Fertilisation des plantations adultes
Le raisonnement de la fertilisation phosphopotassique des plantations adultes est plus délicat. En effet les apports doivent, d’une part, compenser les exportations par les fruits et les bois de taille. D’autre part, ils doivent combler les pertes causées par rétrogradation, précipitation ou par lessivage de K en sols légers.
Pour les orangeraies adultes, la fumure phosphopotassique est apportée à la fin d’automne, début de l’hiver. L’épandage se fait sur toute la surface du verger, et l’enfouissement en profondeur s’effectue à l’aide d’un instrument à disques.
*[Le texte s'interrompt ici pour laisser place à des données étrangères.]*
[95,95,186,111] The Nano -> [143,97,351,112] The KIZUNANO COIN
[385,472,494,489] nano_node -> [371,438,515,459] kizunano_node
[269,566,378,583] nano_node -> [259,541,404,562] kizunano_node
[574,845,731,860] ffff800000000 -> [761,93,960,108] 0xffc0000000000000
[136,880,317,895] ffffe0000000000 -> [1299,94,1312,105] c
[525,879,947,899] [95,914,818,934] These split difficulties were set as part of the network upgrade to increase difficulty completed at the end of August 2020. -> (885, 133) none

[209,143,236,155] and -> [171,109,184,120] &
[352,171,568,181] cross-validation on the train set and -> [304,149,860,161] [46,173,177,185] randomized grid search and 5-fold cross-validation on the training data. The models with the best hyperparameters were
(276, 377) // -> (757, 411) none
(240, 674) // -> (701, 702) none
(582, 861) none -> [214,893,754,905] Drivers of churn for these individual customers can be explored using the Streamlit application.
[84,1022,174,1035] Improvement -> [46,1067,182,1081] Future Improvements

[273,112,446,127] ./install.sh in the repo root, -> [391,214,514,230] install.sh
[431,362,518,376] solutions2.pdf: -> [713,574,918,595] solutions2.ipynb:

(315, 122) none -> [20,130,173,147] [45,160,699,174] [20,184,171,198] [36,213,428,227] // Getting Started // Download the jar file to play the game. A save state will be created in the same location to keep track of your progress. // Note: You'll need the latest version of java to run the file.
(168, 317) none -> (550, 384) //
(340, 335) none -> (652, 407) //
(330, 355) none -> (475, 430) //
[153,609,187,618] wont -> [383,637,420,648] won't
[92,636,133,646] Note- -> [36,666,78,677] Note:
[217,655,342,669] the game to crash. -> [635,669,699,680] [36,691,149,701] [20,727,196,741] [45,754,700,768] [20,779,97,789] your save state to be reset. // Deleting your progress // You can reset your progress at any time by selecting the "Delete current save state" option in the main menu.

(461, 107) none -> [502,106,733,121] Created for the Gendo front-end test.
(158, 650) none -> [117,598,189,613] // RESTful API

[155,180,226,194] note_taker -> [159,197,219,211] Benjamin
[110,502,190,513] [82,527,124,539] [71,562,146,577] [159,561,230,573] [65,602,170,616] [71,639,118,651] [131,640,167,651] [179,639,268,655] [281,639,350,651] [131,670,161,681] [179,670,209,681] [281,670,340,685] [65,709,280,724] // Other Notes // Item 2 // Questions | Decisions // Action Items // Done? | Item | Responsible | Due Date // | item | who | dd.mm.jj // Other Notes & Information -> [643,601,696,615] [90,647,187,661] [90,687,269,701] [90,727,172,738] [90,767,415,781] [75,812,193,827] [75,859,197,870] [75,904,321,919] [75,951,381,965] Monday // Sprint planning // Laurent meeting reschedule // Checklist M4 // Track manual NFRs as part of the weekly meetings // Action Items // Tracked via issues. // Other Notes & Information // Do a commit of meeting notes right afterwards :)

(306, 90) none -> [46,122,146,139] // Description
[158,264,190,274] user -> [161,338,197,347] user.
Toutefois, en sols légers, il est recommandé de fractionner les apports afin d’éviter le lessivage de K.

Les oligoéléments :
Nécessaires en très faible quantité, les oligoéléments sont indispensables pour la nutrition des citrus. En effet, ce sont des constituants essentiels des enzymes catalyseurs des réactions métaboliques.
La déficience en l’un ou l’autre de ces éléments se répercute sur le feuillage par des décolorations et déformations plus ou moins caractéristiques de l’élément concerné.
Seuils de concentration en oligoéléments dans des feuilles de cycle printanier de 4 - 6 mois issues des pousses non porteuses de fruits.

Source : Malavolta, 1989       
Les principaux carences qui se manifestent le plus souvent sont :
  • Le manganèse, qui est très important pour la photosynthèse, la croissance des racines, la production de sucre et la résistance aux maladies
  • Le zinc, une déficience en zinc se traduit par des arbres rabougris; la taille des feuilles et du tronc est réduite
  • Le fer, qui est indispensable pour les systèmes enzymatiques et pour le transport d'électrons pendant la photosynthèse.